Directions.
Your copy should match the records exactly, except that it contains no pictures.

Before-and-after change data:

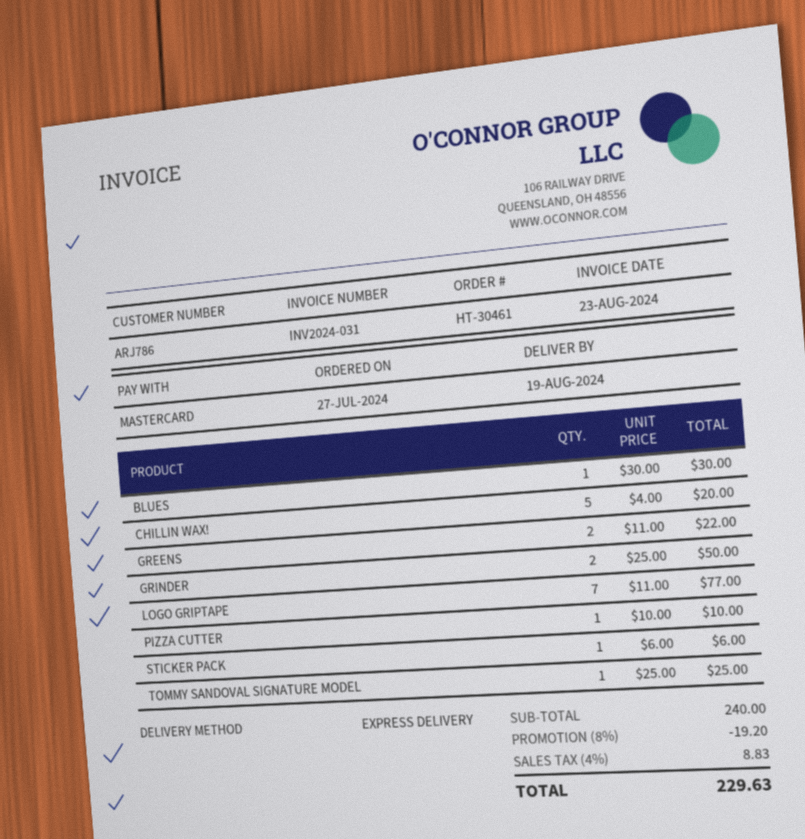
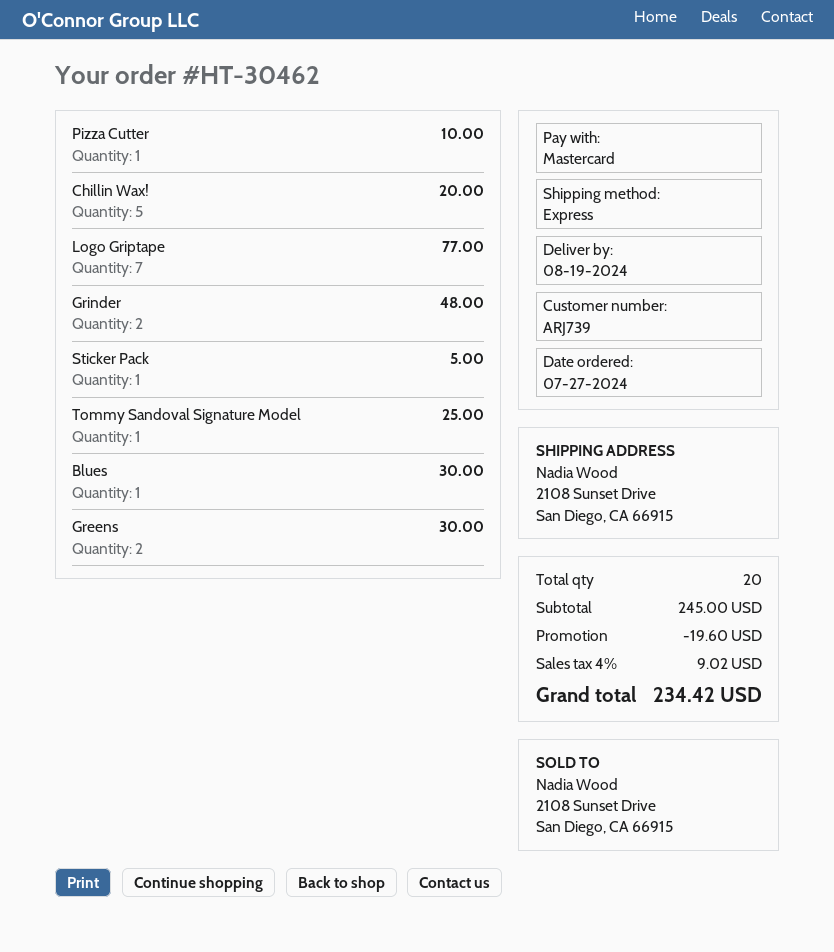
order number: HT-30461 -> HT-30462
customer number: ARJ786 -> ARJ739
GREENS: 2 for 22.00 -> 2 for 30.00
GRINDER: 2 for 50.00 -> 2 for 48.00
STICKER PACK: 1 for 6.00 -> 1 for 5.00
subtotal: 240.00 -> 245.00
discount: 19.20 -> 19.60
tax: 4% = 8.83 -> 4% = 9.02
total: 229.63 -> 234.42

Solution for this problem.
order number: HT-30461 -> HT-30462
customer number: ARJ786 -> ARJ739
GREENS: 2 for 22.00 -> 2 for 30.00
GRINDER: 2 for 50.00 -> 2 for 48.00
STICKER PACK: 1 for 6.00 -> 1 for 5.00
subtotal: 240.00 -> 245.00
discount: 19.20 -> 19.60
tax: 4% = 8.83 -> 4% = 9.02
total: 229.63 -> 234.42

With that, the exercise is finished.